(Front-end code edit data)
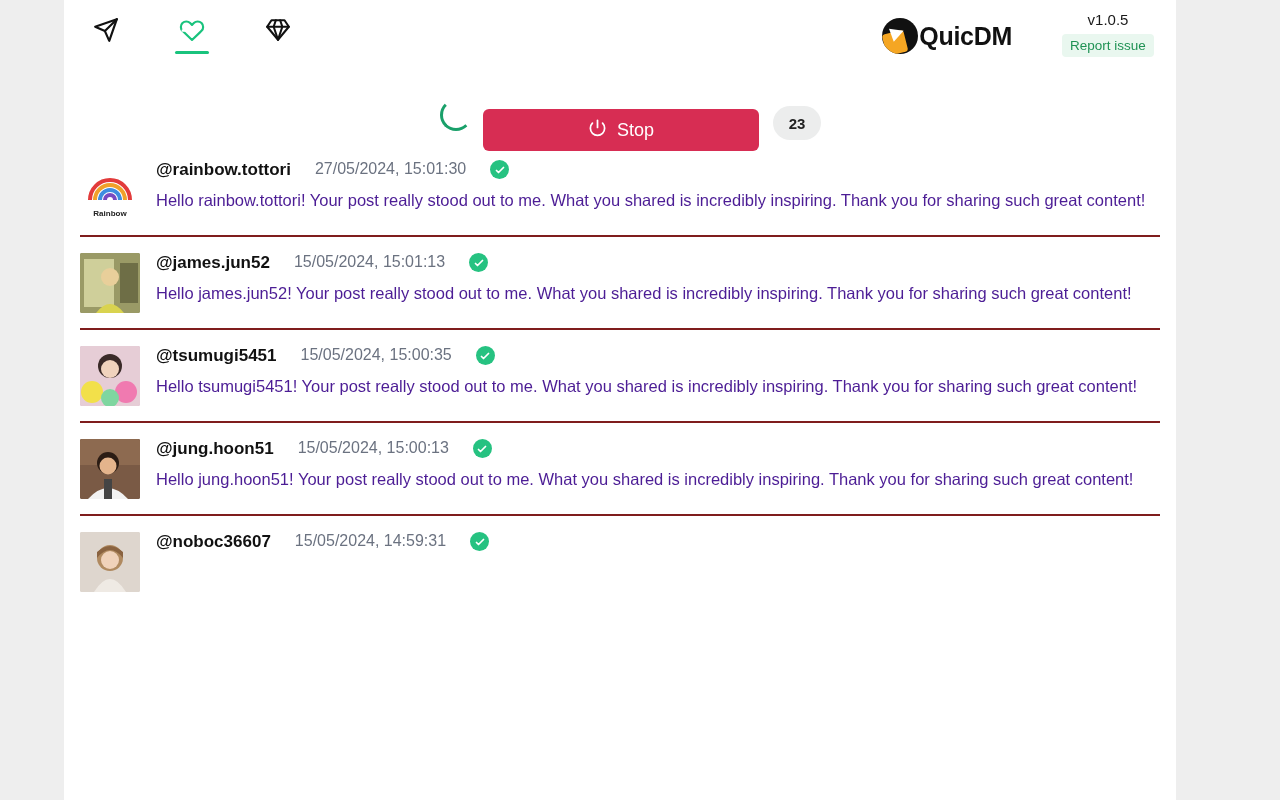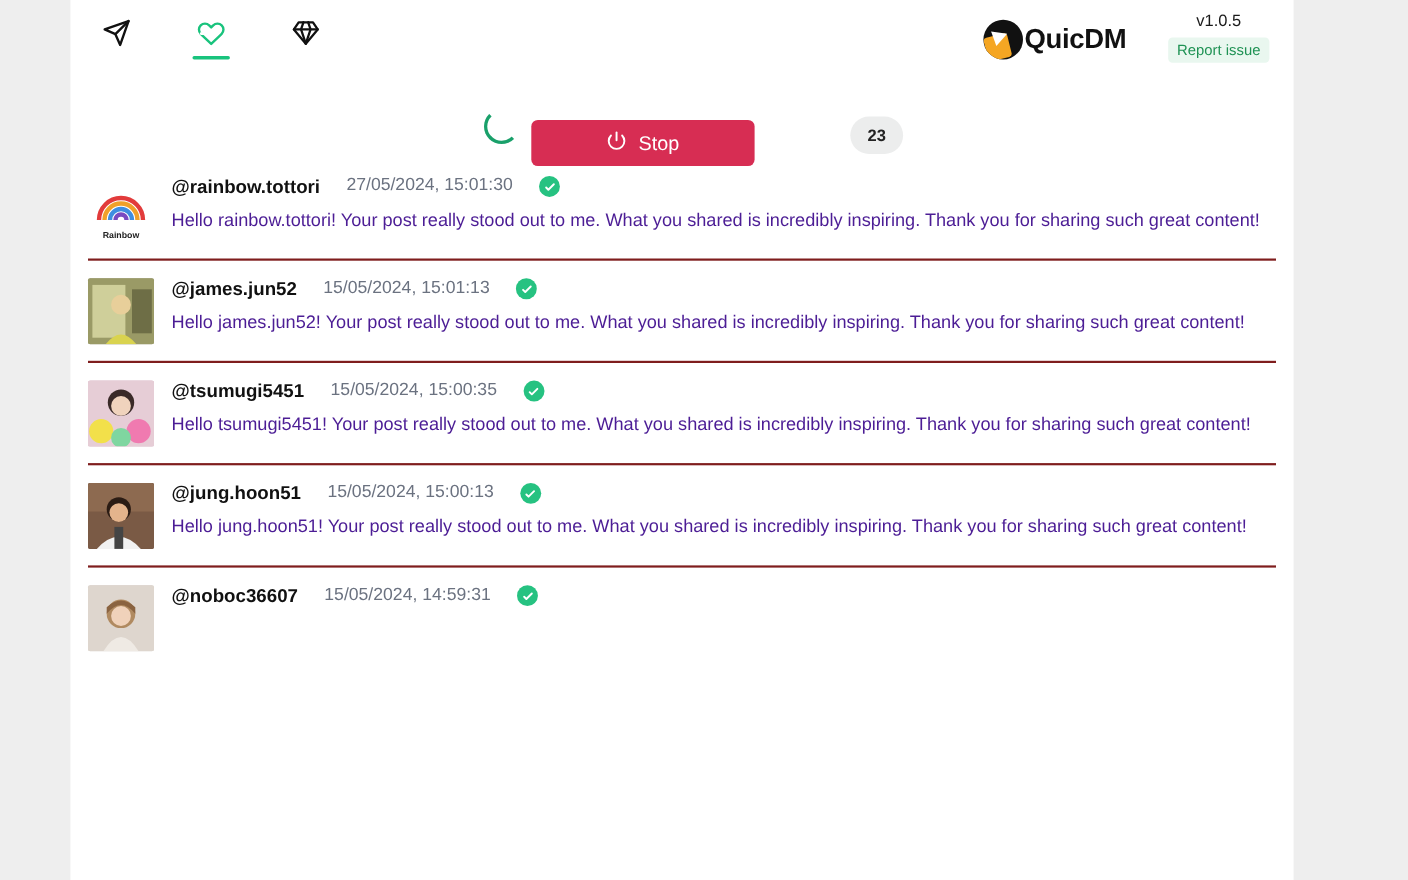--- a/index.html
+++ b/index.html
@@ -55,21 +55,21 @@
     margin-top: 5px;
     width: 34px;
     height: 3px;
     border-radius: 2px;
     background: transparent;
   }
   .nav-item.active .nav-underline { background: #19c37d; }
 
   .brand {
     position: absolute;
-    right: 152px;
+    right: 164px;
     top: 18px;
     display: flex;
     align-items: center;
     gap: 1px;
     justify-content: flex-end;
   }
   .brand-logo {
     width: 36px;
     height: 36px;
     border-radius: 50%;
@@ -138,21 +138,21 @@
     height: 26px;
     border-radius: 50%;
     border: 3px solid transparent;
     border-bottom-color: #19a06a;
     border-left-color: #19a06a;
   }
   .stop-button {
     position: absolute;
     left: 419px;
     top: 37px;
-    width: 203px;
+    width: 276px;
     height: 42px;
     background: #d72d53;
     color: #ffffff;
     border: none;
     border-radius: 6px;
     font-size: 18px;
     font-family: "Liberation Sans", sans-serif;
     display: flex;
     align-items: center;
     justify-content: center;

■ EXERCISE OBJECTIVE:
Pictures are to be omitted; set down the rest of the entries exactly as given.

■ EXERCISE OUTPUT:
--- a/index.html
+++ b/index.html
@@ -55,21 +55,21 @@
     margin-top: 5px;
     width: 34px;
     height: 3px;
     border-radius: 2px;
     background: transparent;
   }
   .nav-item.active .nav-underline { background: #19c37d; }
 
   .brand {
     position: absolute;
-    right: 152px;
+    right: 164px;
     top: 18px;
     display: flex;
     align-items: center;
     gap: 1px;
     justify-content: flex-end;
   }
   .brand-logo {
     width: 36px;
     height: 36px;
     border-radius: 50%;
@@ -138,21 +138,21 @@
     height: 26px;
     border-radius: 50%;
     border: 3px solid transparent;
     border-bottom-color: #19a06a;
     border-left-color: #19a06a;
   }
   .stop-button {
     position: absolute;
     left: 419px;
     top: 37px;
-    width: 203px;
+    width: 276px;
     height: 42px;
     background: #d72d53;
     color: #ffffff;
     border: none;
     border-radius: 6px;
     font-size: 18px;
     font-family: "Liberation Sans", sans-serif;
     display: flex;
     align-items: center;
     justify-content: center;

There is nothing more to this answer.